A second inner state: where Thou becomes the center and I moves to the circumference; where only the thirst to dissolve oneself and to surrender remains—the single longing: how may I dissolve for the sake of Thou! This is the state of the bhakta, the religious person; Thou remains, the I keeps thinning; the I becomes a faint rim, Thou becomes the center. This is egolessness.
And there is a third state, always difficult to express: where Thou does not remain and I also does not remain—where there is no circumference and no center. Buddhas stumble in trying to say just this; they cannot say it. There is no way to say it, because the entire language is a commerce between I and Thou—language as such! Language is born as a dialogue between I and Thou. Hence there is no way in language to say that which lies beyond I and Thou. Therefore the Rishi says: we call it tvam. The Rishi chooses the minimization of error—the nearest possible untruth to Truth.
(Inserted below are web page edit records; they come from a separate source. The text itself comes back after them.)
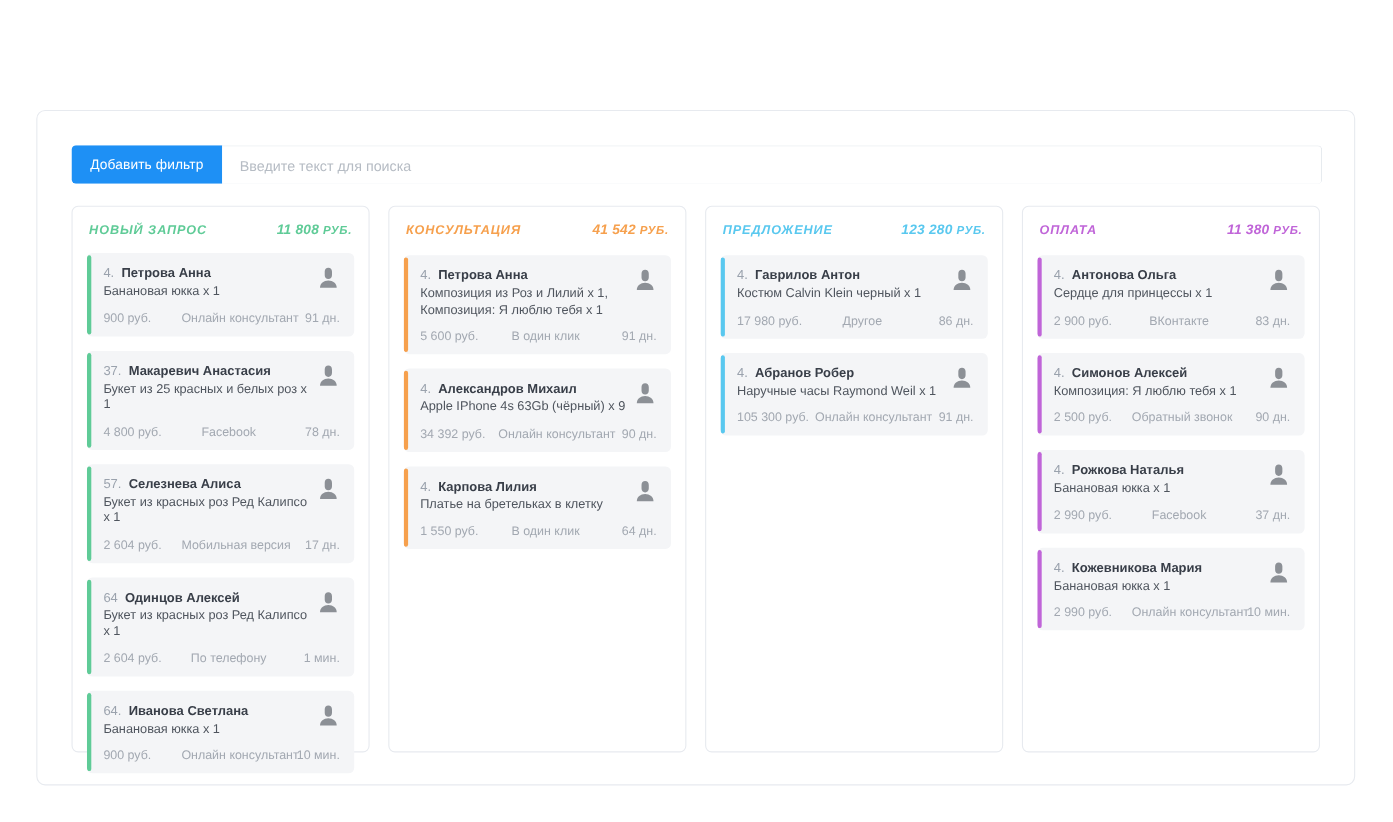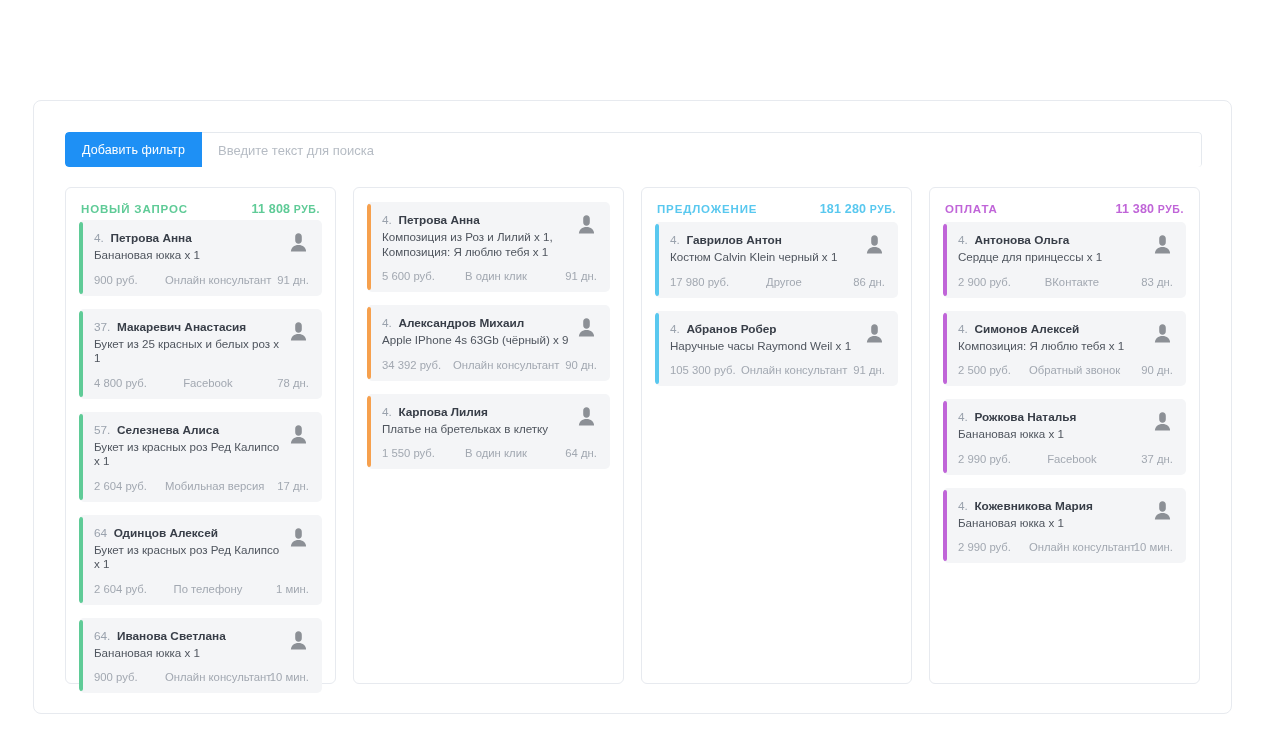--- a/index.html
+++ b/index.html
@@ -84,22 +84,23 @@
     border-radius: 6px;
     padding: 14px 13px 13px 13px;
     display: flex;
     flex-direction: column;
   }
   .col-head {
     display: flex;
     align-items: baseline;
     justify-content: space-between;
     padding: 0 2px 0 2px;
-    margin-bottom: 4px;
+    margin-bottom: 14px;
     height: 16px;
+    font-style: italic;
   }
   .col-title {
     font-size: 11.5px;
     font-weight: bold;
     letter-spacing: .85px;
     text-transform: uppercase;
   }
   .col-sum {
     font-size: 12.5px;
     font-weight: bold;
@@ -280,20 +281,24 @@
             </div>
             <div class="card-meta">
               <div class="meta-price">900 руб.</div>
               <div class="meta-src">Онлайн консультант</div>
               <div class="meta-time">10 мин.</div>
             </div>
           </div>
         </div>
       </div>
       <div class="column">
+        <div class="col-head">
+          <div class="col-title" style="color: rgb(246, 160, 77);">КОНСУЛЬТАЦИЯ</div>
+          <div class="col-sum" style="color: rgb(246, 160, 77);"><span>41 542</span><span class="cur"> РУБ.</span></div>
+        </div>
         <div class="cards">
           <div class="card">
             <div class="accent" style="background: rgb(246, 160, 77);"></div>
             <div class="card-top">
               <div class="card-main">
                 <div class="card-title"><span class="num">4.</span>&nbsp;&nbsp;<span class="name">Петрова Анна</span></div>
                 <div class="card-desc">Композиция из Роз и Лилий x 1,
 Композиция: Я люблю тебя x 1</div>
               </div>
               <div class="card-icon">
@@ -347,21 +352,21 @@
               <div class="meta-price">1 550 руб.</div>
               <div class="meta-src">В один клик</div>
               <div class="meta-time">64 дн.</div>
             </div>
           </div>
         </div>
       </div>
       <div class="column">
         <div class="col-head">
           <div class="col-title" style="color: rgb(89, 200, 239);">ПРЕДЛОЖЕНИЕ</div>
-          <div class="col-sum" style="color: rgb(89, 200, 239);"><span>181 280</span><span class="cur"> РУБ.</span></div>
+          <div class="col-sum" style="color: rgb(89, 200, 239);"><span>123 280</span><span class="cur"> РУБ.</span></div>
         </div>
         <div class="cards">
           <div class="card">
             <div class="accent" style="background: rgb(89, 200, 239);"></div>
             <div class="card-top">
               <div class="card-main">
                 <div class="card-title"><span class="num">4.</span>&nbsp;&nbsp;<span class="name">Гаврилов Антон</span></div>
                 <div class="card-desc">Костюм Calvin Klein черный x 1</div>
               </div>
               <div class="card-icon">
The complete Truth cannot be said; so he speaks the closest untruth to it. Precisely that cannot be said, for there both I and Thou are not—still, it must be indicated; a message must be carried; one who has returned from that unknown land wants to share with his beloved ones...what he has known, what he has seen.
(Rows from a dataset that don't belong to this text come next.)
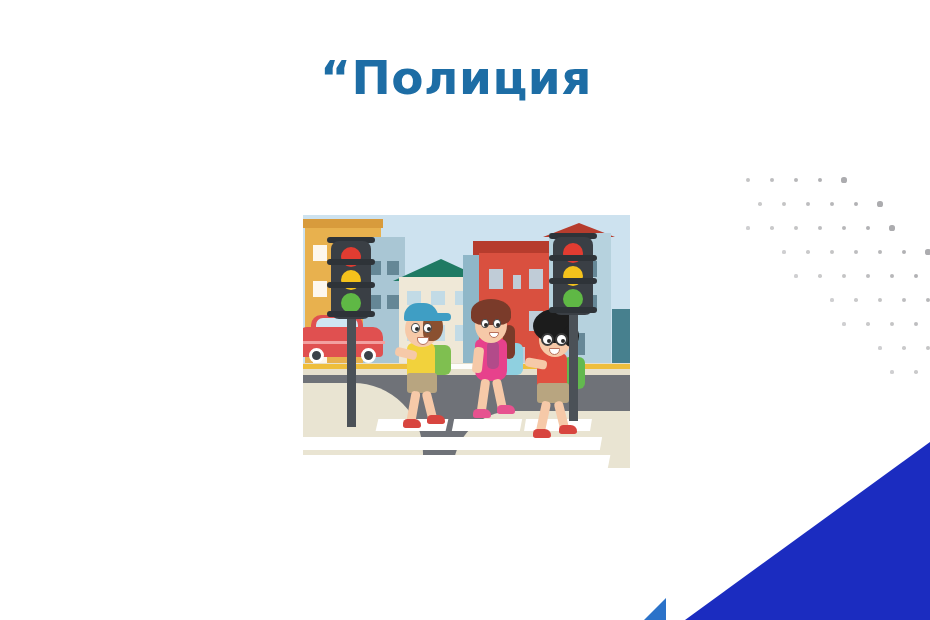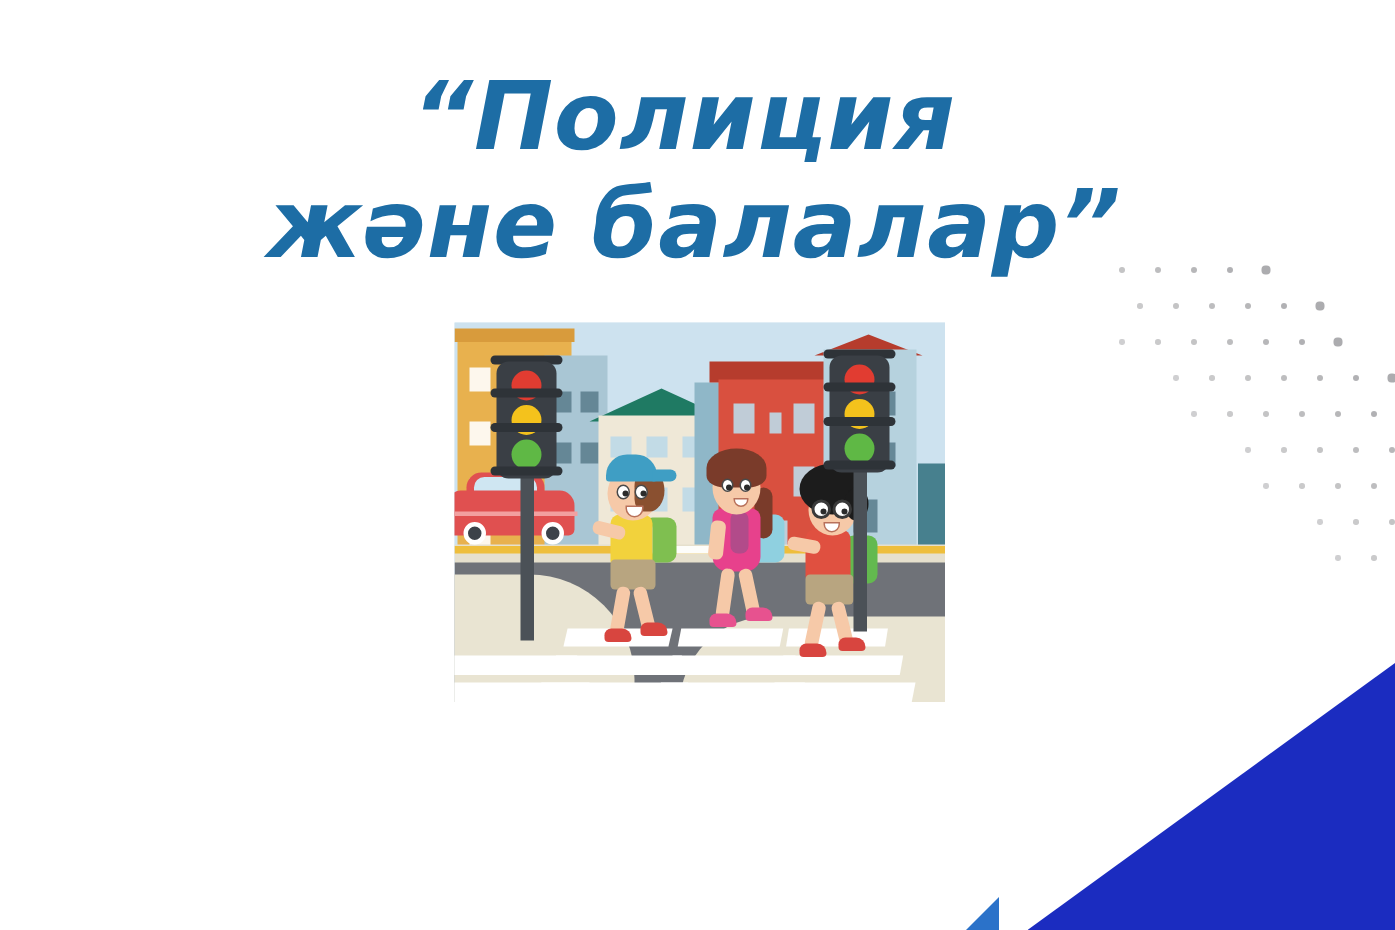--- a/index.html
+++ b/index.html
@@ -24,22 +24,21 @@
     position: absolute;
     left: 0;
     top: 42px;
     width: 930px;
     text-align: center;
     z-index: 6;
   }
   .title-line {
     font-family: "DejaVu Sans", "Liberation Sans", sans-serif;
     font-weight: bold;
-    font-style: italic;
-    font-size: 63px;
+    font-size: 47px;
     line-height: 72px;
     letter-spacing: 0.5px;
     color: #1d6da5;
     white-space: nowrap;
   }
   #title-line-1 { padding-right: 18px; }
   #title-line-2 { padding-right: 4px; }
 
   
   #illustration {
@@ -273,21 +272,20 @@
     z-index: 3;
   }
 </style>
 </head>
 <body>
 
 <div id="slide">
 
   <div id="title-block">
     <div class="title-line" id="title-line-1">“Полиция</div>
-    <div class="title-line" id="title-line-2">және балалар”</div>
   </div>
 
   <div id="illustration">
 
     <div class="layer sky"></div>
 
     <div class="layer skyline">
       <div class="sky-b" style="left:4px; width:16px; height:66px;"></div>
       <div class="sky-b" style="left:22px; width:20px; height:96px;"></div>
       <div class="sky-b" style="left:44px; width:14px; height:52px;"></div>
So the Rishi says, tvam. He says this to the disciple...to the one who sits to learn, who sits to inquire: when the purest consciousness is known, we give it the name Thou.
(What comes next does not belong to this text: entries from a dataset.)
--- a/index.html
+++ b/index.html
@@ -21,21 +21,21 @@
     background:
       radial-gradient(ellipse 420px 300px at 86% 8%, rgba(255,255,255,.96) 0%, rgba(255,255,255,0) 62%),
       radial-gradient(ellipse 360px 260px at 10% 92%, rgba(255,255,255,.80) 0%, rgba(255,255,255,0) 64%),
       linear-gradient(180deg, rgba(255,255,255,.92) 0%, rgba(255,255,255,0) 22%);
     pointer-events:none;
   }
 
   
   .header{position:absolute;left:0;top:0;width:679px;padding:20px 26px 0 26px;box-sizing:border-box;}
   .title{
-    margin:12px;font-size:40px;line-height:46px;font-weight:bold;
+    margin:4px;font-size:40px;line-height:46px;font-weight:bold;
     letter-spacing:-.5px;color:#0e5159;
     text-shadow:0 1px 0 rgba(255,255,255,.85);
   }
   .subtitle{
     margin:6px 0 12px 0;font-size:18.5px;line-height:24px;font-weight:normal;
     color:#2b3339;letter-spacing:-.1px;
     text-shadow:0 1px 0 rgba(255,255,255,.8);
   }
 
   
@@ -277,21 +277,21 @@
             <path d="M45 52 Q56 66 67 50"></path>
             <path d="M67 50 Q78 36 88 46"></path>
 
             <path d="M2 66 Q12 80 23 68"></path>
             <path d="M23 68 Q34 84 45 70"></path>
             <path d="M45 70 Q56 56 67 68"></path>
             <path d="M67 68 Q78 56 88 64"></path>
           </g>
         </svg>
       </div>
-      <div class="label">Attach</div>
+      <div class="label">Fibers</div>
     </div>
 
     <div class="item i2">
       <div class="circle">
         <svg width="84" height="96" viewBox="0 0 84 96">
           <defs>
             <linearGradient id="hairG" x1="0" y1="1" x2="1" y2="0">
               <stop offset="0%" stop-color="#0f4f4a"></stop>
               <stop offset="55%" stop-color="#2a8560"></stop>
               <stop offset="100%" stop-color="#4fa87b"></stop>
This Thou is endearing, it is nearer to Truth...and if a person begins to live around this Thou, it is profoundly revolutionary.
All the sadhana of Ramakrishna was close to Thou. A Vedantin monk, Totapuri, came as a guest to Dakshineshwar. Totapuri said, What is this Thou-Thou you keep chanting! Drop even this; reach where neither remains. Ramakrishna was as humble as a bhakta must be. Sometimes humility becomes an extraordinary event. Ramakrishna said, Take me there; I am willing. Totapuri had not thought that one so honored, so revered, a Paramahansa at whose feet multitudes place their heads, would so quickly consent to learn. Perhaps if someone had asked Totapuri to learn, he himself would not have agreed so readily. Aham Brahmāsmi was his tone...the note of Vedanta: I am Brahman.
For one who proclaims I am Brahman, nothing remains to learn. If the proclamation is authentic, learning is needless; but often the proclamation deceives. If it is uttered after knowing Brahman, then the I in I am Brahman is only a word—there is no I, only Brahman is.
Totapuri too was amazed, but he did not know that one who has made Thou the center can agree, with such simplicity, to anything. If Thou is the center! If I is the center, then there is no way. Ramakrishna said, Completely right—help me do it. This is the way of one who lives on the periphery.
But a most delightful event occurred. Totapuri asked, Are you fully prepared?
Ramakrishna said, Let me go to the temple and ask the Mother...that now I wish to leave even You—do I have your permission? I want to leave even Thou—may I?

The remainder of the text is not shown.